* Exercise data
* * * * *
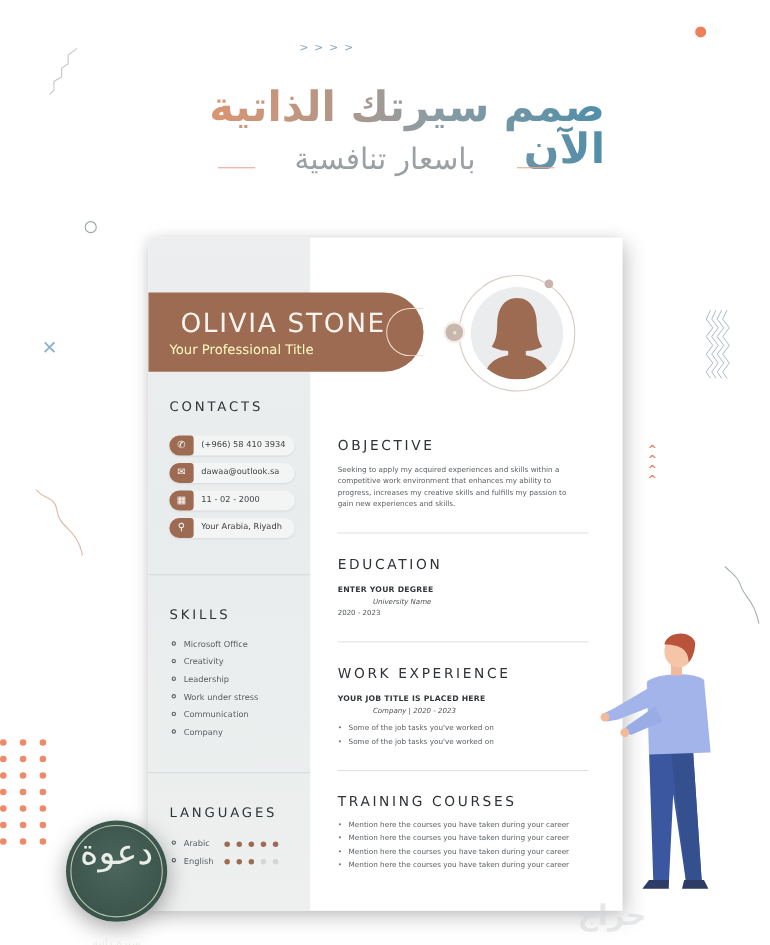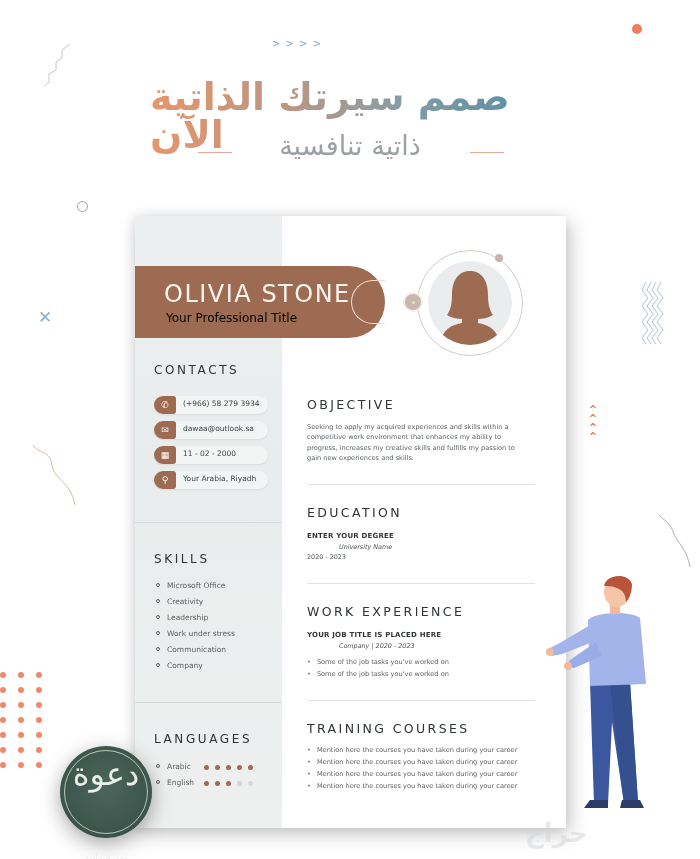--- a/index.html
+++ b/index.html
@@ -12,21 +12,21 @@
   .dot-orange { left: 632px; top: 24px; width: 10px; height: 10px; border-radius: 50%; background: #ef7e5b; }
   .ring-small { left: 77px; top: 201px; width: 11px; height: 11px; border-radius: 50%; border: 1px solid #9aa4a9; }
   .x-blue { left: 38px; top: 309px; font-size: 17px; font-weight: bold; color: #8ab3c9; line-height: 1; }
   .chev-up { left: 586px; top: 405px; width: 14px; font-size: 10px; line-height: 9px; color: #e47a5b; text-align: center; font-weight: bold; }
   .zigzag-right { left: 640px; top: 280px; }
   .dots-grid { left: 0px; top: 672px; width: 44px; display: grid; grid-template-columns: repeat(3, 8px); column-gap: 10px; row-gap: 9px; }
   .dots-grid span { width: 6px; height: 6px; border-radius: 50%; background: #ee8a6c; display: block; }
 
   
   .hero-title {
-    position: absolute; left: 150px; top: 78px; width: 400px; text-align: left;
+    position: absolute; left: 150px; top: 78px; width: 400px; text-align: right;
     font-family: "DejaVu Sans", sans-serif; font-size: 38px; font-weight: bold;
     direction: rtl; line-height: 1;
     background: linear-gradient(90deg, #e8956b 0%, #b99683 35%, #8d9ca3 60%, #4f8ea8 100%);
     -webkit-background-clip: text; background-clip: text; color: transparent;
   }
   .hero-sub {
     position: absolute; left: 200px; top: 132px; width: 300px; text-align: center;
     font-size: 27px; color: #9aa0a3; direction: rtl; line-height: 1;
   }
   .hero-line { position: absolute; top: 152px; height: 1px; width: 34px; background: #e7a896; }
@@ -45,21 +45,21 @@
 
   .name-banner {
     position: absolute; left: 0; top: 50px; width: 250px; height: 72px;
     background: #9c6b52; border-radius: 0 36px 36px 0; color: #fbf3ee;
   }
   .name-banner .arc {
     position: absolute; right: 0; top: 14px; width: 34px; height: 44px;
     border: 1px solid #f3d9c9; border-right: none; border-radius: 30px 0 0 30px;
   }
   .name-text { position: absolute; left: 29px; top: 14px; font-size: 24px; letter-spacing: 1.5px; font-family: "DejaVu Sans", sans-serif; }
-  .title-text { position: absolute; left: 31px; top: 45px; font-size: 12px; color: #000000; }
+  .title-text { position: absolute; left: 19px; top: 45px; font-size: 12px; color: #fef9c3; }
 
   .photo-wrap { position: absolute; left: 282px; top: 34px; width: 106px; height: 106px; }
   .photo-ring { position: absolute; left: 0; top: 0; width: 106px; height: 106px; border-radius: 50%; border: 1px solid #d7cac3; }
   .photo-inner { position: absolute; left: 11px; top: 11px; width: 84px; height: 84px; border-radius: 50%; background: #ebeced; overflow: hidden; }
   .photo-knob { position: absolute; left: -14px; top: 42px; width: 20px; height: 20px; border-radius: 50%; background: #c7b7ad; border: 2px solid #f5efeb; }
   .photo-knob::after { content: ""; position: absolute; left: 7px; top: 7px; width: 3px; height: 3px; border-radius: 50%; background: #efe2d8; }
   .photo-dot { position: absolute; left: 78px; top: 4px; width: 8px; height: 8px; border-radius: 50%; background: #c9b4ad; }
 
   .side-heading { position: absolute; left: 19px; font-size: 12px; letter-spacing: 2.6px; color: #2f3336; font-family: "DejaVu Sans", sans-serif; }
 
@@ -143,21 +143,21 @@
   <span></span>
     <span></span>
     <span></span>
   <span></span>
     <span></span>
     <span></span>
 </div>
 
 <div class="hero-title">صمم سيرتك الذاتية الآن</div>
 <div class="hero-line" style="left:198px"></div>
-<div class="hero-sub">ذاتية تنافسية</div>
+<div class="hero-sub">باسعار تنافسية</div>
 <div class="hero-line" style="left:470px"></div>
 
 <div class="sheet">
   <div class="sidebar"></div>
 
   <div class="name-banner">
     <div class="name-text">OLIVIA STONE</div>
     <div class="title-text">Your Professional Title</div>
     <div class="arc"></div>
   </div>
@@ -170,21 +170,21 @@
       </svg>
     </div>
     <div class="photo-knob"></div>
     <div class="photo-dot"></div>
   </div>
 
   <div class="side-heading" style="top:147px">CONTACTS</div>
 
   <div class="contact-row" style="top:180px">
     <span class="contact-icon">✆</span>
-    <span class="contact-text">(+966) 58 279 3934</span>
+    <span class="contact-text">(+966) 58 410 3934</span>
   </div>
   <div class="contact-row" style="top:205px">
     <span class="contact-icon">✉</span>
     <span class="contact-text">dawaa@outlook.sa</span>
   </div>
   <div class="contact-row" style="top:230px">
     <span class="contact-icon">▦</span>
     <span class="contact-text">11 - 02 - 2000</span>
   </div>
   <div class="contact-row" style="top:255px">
* * * * *
* To do
Print every entry exactly. Pictures are not part of the copy.

* The completed task
--- a/index.html
+++ b/index.html
@@ -12,21 +12,21 @@
   .dot-orange { left: 632px; top: 24px; width: 10px; height: 10px; border-radius: 50%; background: #ef7e5b; }
   .ring-small { left: 77px; top: 201px; width: 11px; height: 11px; border-radius: 50%; border: 1px solid #9aa4a9; }
   .x-blue { left: 38px; top: 309px; font-size: 17px; font-weight: bold; color: #8ab3c9; line-height: 1; }
   .chev-up { left: 586px; top: 405px; width: 14px; font-size: 10px; line-height: 9px; color: #e47a5b; text-align: center; font-weight: bold; }
   .zigzag-right { left: 640px; top: 280px; }
   .dots-grid { left: 0px; top: 672px; width: 44px; display: grid; grid-template-columns: repeat(3, 8px); column-gap: 10px; row-gap: 9px; }
   .dots-grid span { width: 6px; height: 6px; border-radius: 50%; background: #ee8a6c; display: block; }
 
   
   .hero-title {
-    position: absolute; left: 150px; top: 78px; width: 400px; text-align: left;
+    position: absolute; left: 150px; top: 78px; width: 400px; text-align: right;
     font-family: "DejaVu Sans", sans-serif; font-size: 38px; font-weight: bold;
     direction: rtl; line-height: 1;
     background: linear-gradient(90deg, #e8956b 0%, #b99683 35%, #8d9ca3 60%, #4f8ea8 100%);
     -webkit-background-clip: text; background-clip: text; color: transparent;
   }
   .hero-sub {
     position: absolute; left: 200px; top: 132px; width: 300px; text-align: center;
     font-size: 27px; color: #9aa0a3; direction: rtl; line-height: 1;
   }
   .hero-line { position: absolute; top: 152px; height: 1px; width: 34px; background: #e7a896; }
@@ -45,21 +45,21 @@
 
   .name-banner {
     position: absolute; left: 0; top: 50px; width: 250px; height: 72px;
     background: #9c6b52; border-radius: 0 36px 36px 0; color: #fbf3ee;
   }
   .name-banner .arc {
     position: absolute; right: 0; top: 14px; width: 34px; height: 44px;
     border: 1px solid #f3d9c9; border-right: none; border-radius: 30px 0 0 30px;
   }
   .name-text { position: absolute; left: 29px; top: 14px; font-size: 24px; letter-spacing: 1.5px; font-family: "DejaVu Sans", sans-serif; }
-  .title-text { position: absolute; left: 31px; top: 45px; font-size: 12px; color: #000000; }
+  .title-text { position: absolute; left: 19px; top: 45px; font-size: 12px; color: #fef9c3; }
 
   .photo-wrap { position: absolute; left: 282px; top: 34px; width: 106px; height: 106px; }
   .photo-ring { position: absolute; left: 0; top: 0; width: 106px; height: 106px; border-radius: 50%; border: 1px solid #d7cac3; }
   .photo-inner { position: absolute; left: 11px; top: 11px; width: 84px; height: 84px; border-radius: 50%; background: #ebeced; overflow: hidden; }
   .photo-knob { position: absolute; left: -14px; top: 42px; width: 20px; height: 20px; border-radius: 50%; background: #c7b7ad; border: 2px solid #f5efeb; }
   .photo-knob::after { content: ""; position: absolute; left: 7px; top: 7px; width: 3px; height: 3px; border-radius: 50%; background: #efe2d8; }
   .photo-dot { position: absolute; left: 78px; top: 4px; width: 8px; height: 8px; border-radius: 50%; background: #c9b4ad; }
 
   .side-heading { position: absolute; left: 19px; font-size: 12px; letter-spacing: 2.6px; color: #2f3336; font-family: "DejaVu Sans", sans-serif; }
 
@@ -143,21 +143,21 @@
   <span></span>
     <span></span>
     <span></span>
   <span></span>
     <span></span>
     <span></span>
 </div>
 
 <div class="hero-title">صمم سيرتك الذاتية الآن</div>
 <div class="hero-line" style="left:198px"></div>
-<div class="hero-sub">ذاتية تنافسية</div>
+<div class="hero-sub">باسعار تنافسية</div>
 <div class="hero-line" style="left:470px"></div>
 
 <div class="sheet">
   <div class="sidebar"></div>
 
   <div class="name-banner">
     <div class="name-text">OLIVIA STONE</div>
     <div class="title-text">Your Professional Title</div>
     <div class="arc"></div>
   </div>
@@ -170,21 +170,21 @@
       </svg>
     </div>
     <div class="photo-knob"></div>
     <div class="photo-dot"></div>
   </div>
 
   <div class="side-heading" style="top:147px">CONTACTS</div>
 
   <div class="contact-row" style="top:180px">
     <span class="contact-icon">✆</span>
-    <span class="contact-text">(+966) 58 279 3934</span>
+    <span class="contact-text">(+966) 58 410 3934</span>
   </div>
   <div class="contact-row" style="top:205px">
     <span class="contact-icon">✉</span>
     <span class="contact-text">dawaa@outlook.sa</span>
   </div>
   <div class="contact-row" style="top:230px">
     <span class="contact-icon">▦</span>
     <span class="contact-text">11 - 02 - 2000</span>
   </div>
   <div class="contact-row" style="top:255px">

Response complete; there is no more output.